A total of 448 patients with HCC who underwent curative resection between 2003 and 2015 were enrolled. Cox regression analyses and area under the curves (AUC) were used to identify risk factors and to calculate the predictive performance of risk scores, respectively.


The median age of the study population (378 men, 70 female) was 59.4 years. The median time from resection to recurrence was 17.7 (interquartile range, 7.3–37.1) months.
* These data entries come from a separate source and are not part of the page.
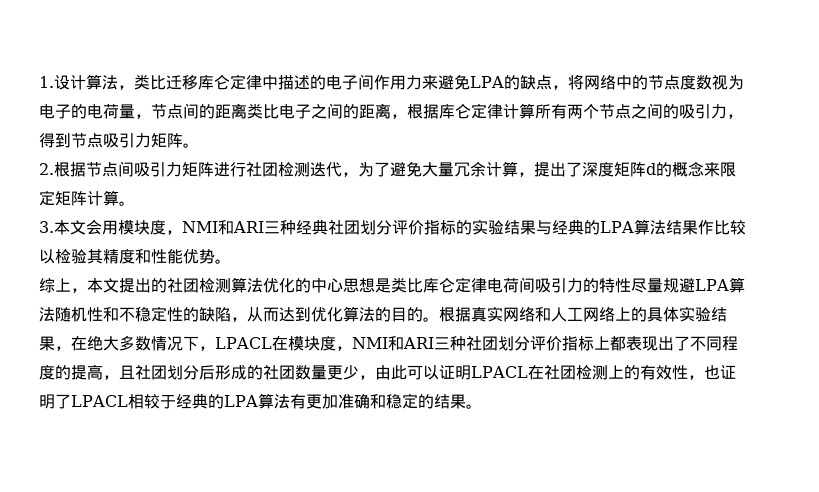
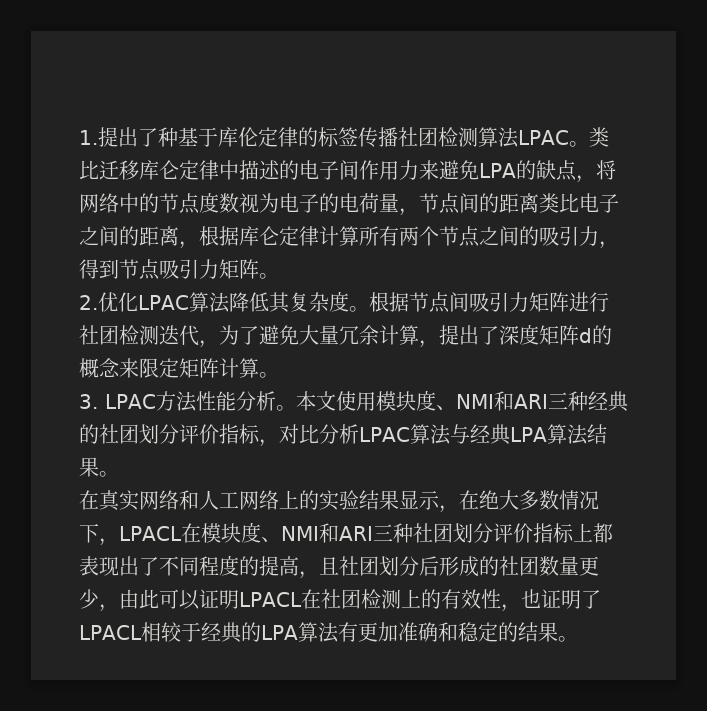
- 1.设计算法，类比迁移库仑定律中描述的电子间作用力来避免LPA的缺点，将网络中的节点度数视为电子的电荷量，节点间的距离类比电子之间的距离，根据库仑定律计算所有两个节点之间的吸引力，得到节点吸引力矩阵。
+ 1.提出了种基于库伦定律的标签传播社团检测算法LPAC。类比迁移库仑定律中描述的电子间作用力来避免LPA的缺点，将网络中的节点度数视为电子的电荷量，节点间的距离类比电子之间的距离，根据库仑定律计算所有两个节点之间的吸引力，得到节点吸引力矩阵。
- 2.根据节点间吸引力矩阵进行社团检测迭代，为了避免大量冗余计算，提出了深度矩阵d的概念来限定矩阵计算。
+ 2.优化LPAC算法降低其复杂度。根据节点间吸引力矩阵进行社团检测迭代，为了避免大量冗余计算，提出了深度矩阵d的概念来限定矩阵计算。
- 3.本文会用模块度，NMI和ARI三种经典社团划分评价指标的实验结果与经典的LPA算法结果作比较以检验其精度和性能优势。
- 综上，本文提出的社团检测算法优化的中心思想是类比库仑定律电荷间吸引力的特性尽量规避LPA算法随机性和不稳定性的缺陷，从而达到优化算法的目的。根据真实网络和人工网络上的具体实验结果，在绝大多数情况下，LPACL在模块度，NMI和ARI三种社团划分评价指标上都表现出了不同程度的提高，且社团划分后形成的社团数量更少，由此可以证明LPACL在社团检测上的有效性，也证明了LPACL相较于经典的LPA算法有更加准确和稳定的结果。
+ 3. LPAC方法性能分析。本文使用模块度、NMI和ARI三种经典的社团划分评价指标，对比分析LPAC算法与经典LPA算法结果。
+ 在真实网络和人工网络上的实验结果显示，在绝大多数情况下，LPACL在模块度、NMI和ARI三种社团划分评价指标上都表现出了不同程度的提高，且社团划分后形成的社团数量更少，由此可以证明LPACL在社团检测上的有效性，也证明了LPACL相较于经典的LPA算法有更加准确和稳定的结果。

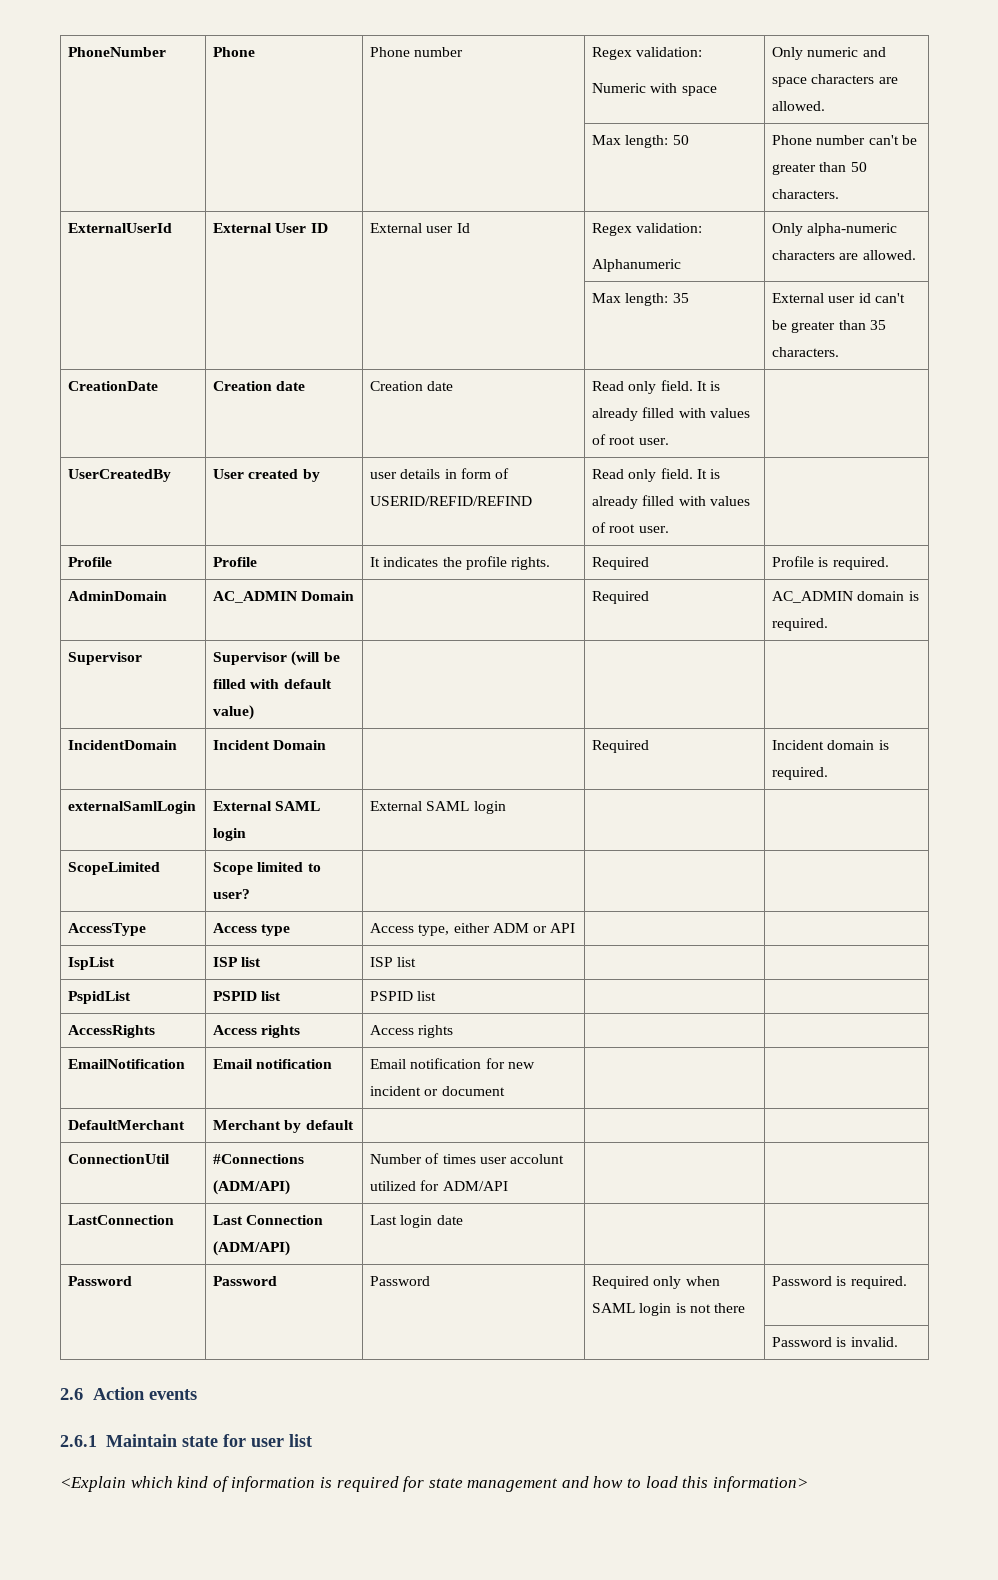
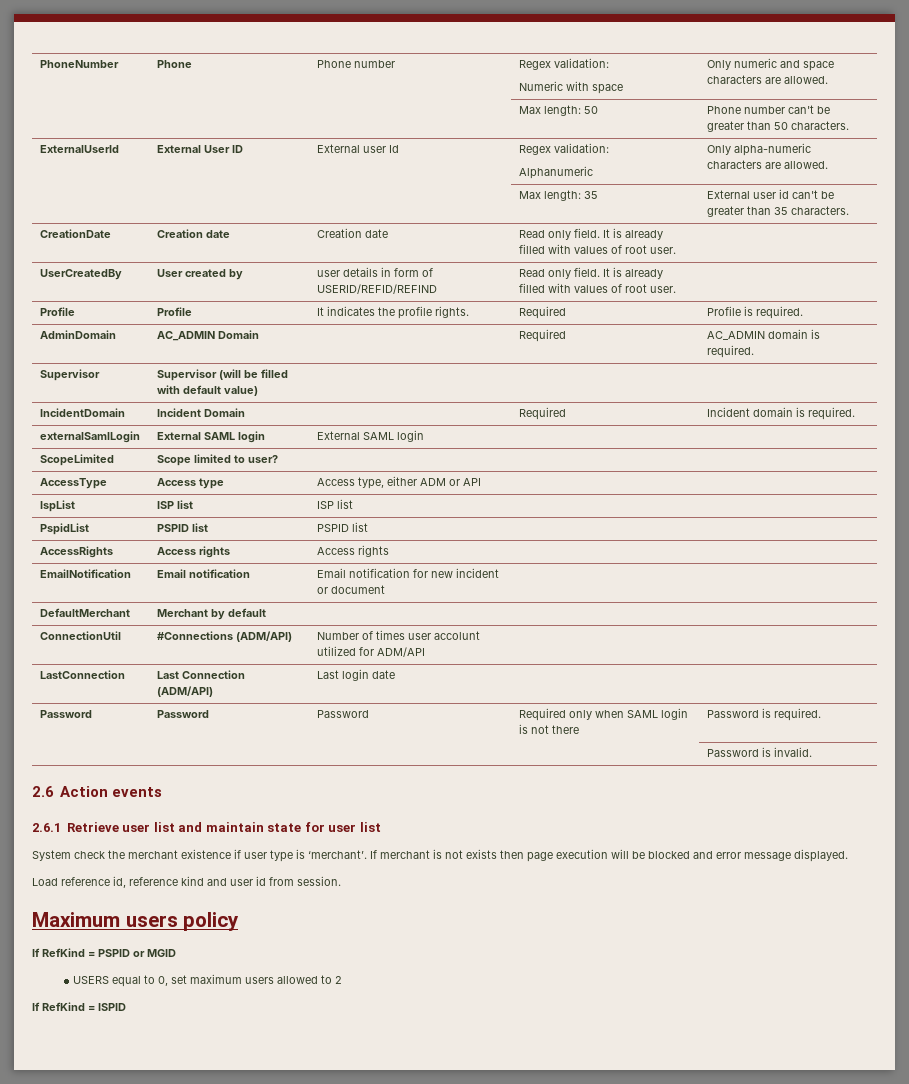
- 2.6.1 Maintain state for user list
+ 2.6.1 Retrieve user list and maintain state for user list
- <Explain which kind of information is required for state management and how to load this information>
+ System check the merchant existence if user type is ‘merchant’. If merchant is not exists then page execution will be blocked and error message displayed.
+ Load reference id, reference kind and user id from session.
+ Maximum users policy
+ If RefKind = PSPID or MGID
+ USERS equal to 0, set maximum users allowed to 2
+ If RefKind = ISPID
Multivariate analysis indicated that alpha-fetoprotein >400 ng/mL (hazard ratio [HR]=2.367; 95% confidence interval [CI] 1.603–3.495), and serum albumin <3.6 g/dL (HR=2.072; 95% CI 1.449–2.964), tumour number ≥2 (HR=1.813; 95% CI 1.362–2.415), tumour size >7 cm (HR=0.971; 95% CI 0.416–2.269), segmental portal vein invasion (HR=2.695, 95% CI, 1.620–4.485), and time from resection to recurrence <2 years (HR=1.630, 95% CI 1.287–2.066) were the independent predictors for survival (all p<0.05). The AUC to predict survival at 3 and 5 years was 0.713, and 0.649, respectively, for modified HAP-II, which were higher than those of HAP (0.602 and 0.584) and mHAP (0.606 and 0.589). When HAPpostop was established according to multivariate analysis, the AUC to predict survival at 3 and 5 years were 0.799 and 0.735, respectively, which were significantly higher than those of other HAP-based models (all p<0.05).


The HAP-based risk models significantly predicted survival in patients treated with TACE due to recurred HCC after curative resection. However, HAPpostop showed superior performance in this cohort.